[Extracted records]
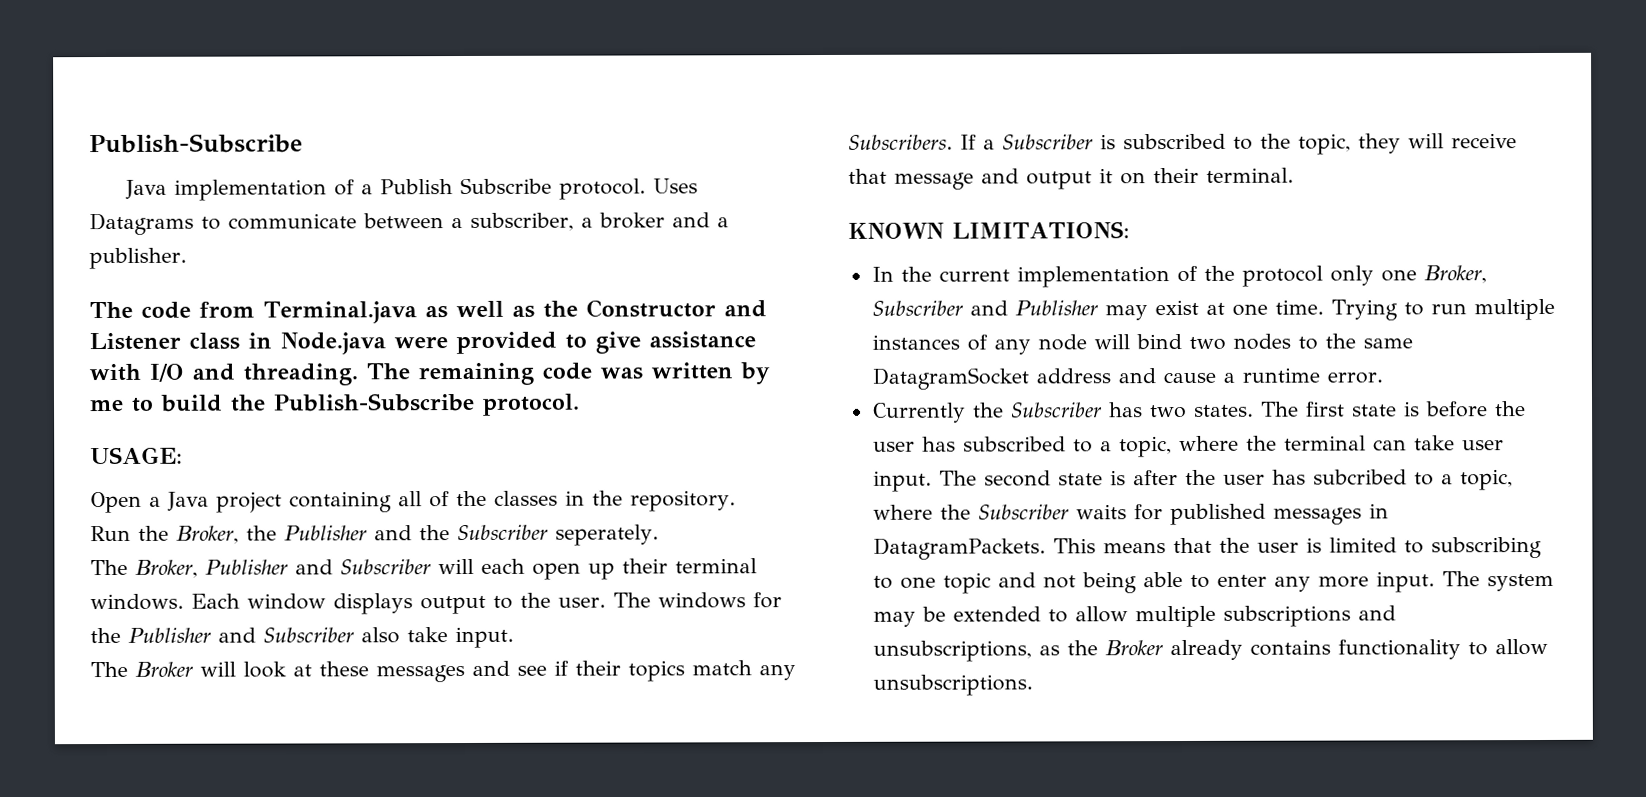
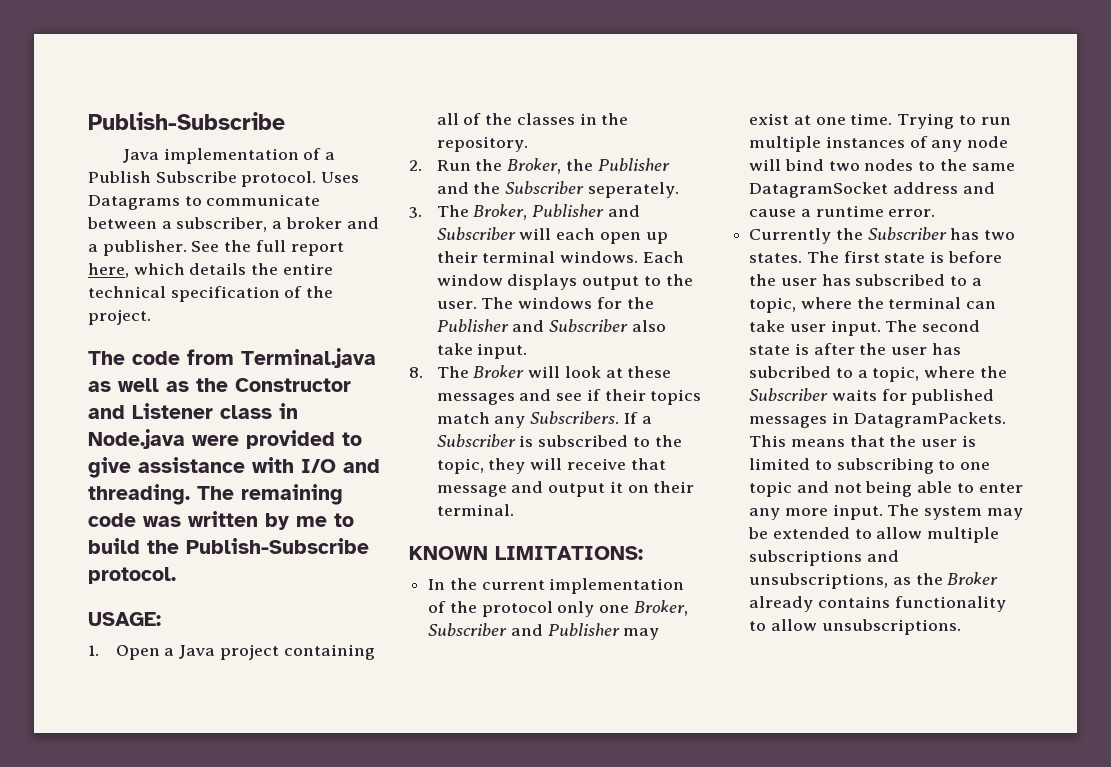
+ See the full report here, which details the entire technical specification of the project.
- Open a Java project containing all of the classes in the repository.
+ 1. Open a Java project containing all of the classes in the repository.
- Run the Broker, the Publisher and the Subscriber seperately.
+ 2. Run the Broker, the Publisher and the Subscriber seperately.
- The Broker, Publisher and Subscriber will each open up their terminal windows.
+ 3. The Broker, Publisher and Subscriber will each open up their terminal windows.
- The Broker will look at these messages and see if their topics match any Subscribers.
+ 8. The Broker will look at these messages and see if their topics match any Subscribers.

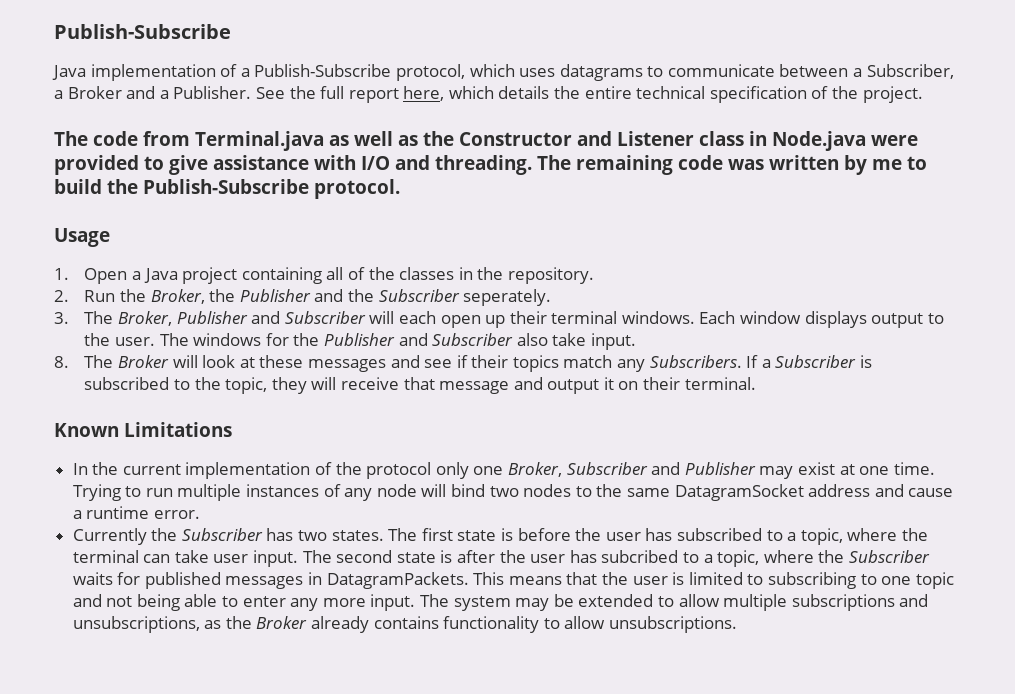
- Java implementation of a Publish Subscribe protocol. Uses Datagrams to communicate between a subscriber, a broker and a publisher.
+ Java implementation of a Publish-Subscribe protocol, which uses datagrams to communicate between a Subscriber, a Broker and a Publisher.
- USAGE:
+ Usage
- KNOWN LIMITATIONS:
+ Known Limitations

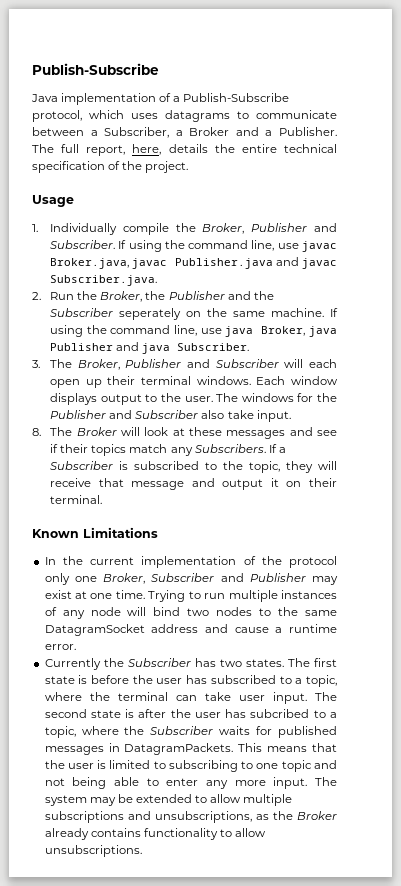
- See the full report here, which details the entire technical specification of the project.
+ The full report, here, details the entire technical specification of the project.
- The code from Terminal.java as well as the Constructor and Listener class in Node.java were provided to give assistance with I/O and threading. The remaining code was written by me to build the Publish-Subscribe protocol.
  Usage
- 1. Open a Java project containing all of the classes in the repository.
+ 1. Individually compile the Broker, Publisher and Subscriber. If using the command line, use javac Broker.java, javac Publisher.java and javac Subscriber.java.
- 2. Run the Broker, the Publisher and the Subscriber seperately.
+ 2. Run the Broker, the Publisher and the Subscriber seperately on the same machine. If using the command line, use java Broker, java Publisher and java Subscriber.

## YOUR GOAL
Where does "between" appear in the records above? Copy each line that holds it.

## EXERCISE RESULT
- Java implementation of a Publish Subscribe protocol. Uses Datagrams to communicate between a subscriber, a broker and a publisher.
+ Java implementation of a Publish-Subscribe protocol, which uses datagrams to communicate between a Subscriber, a Broker and a Publisher.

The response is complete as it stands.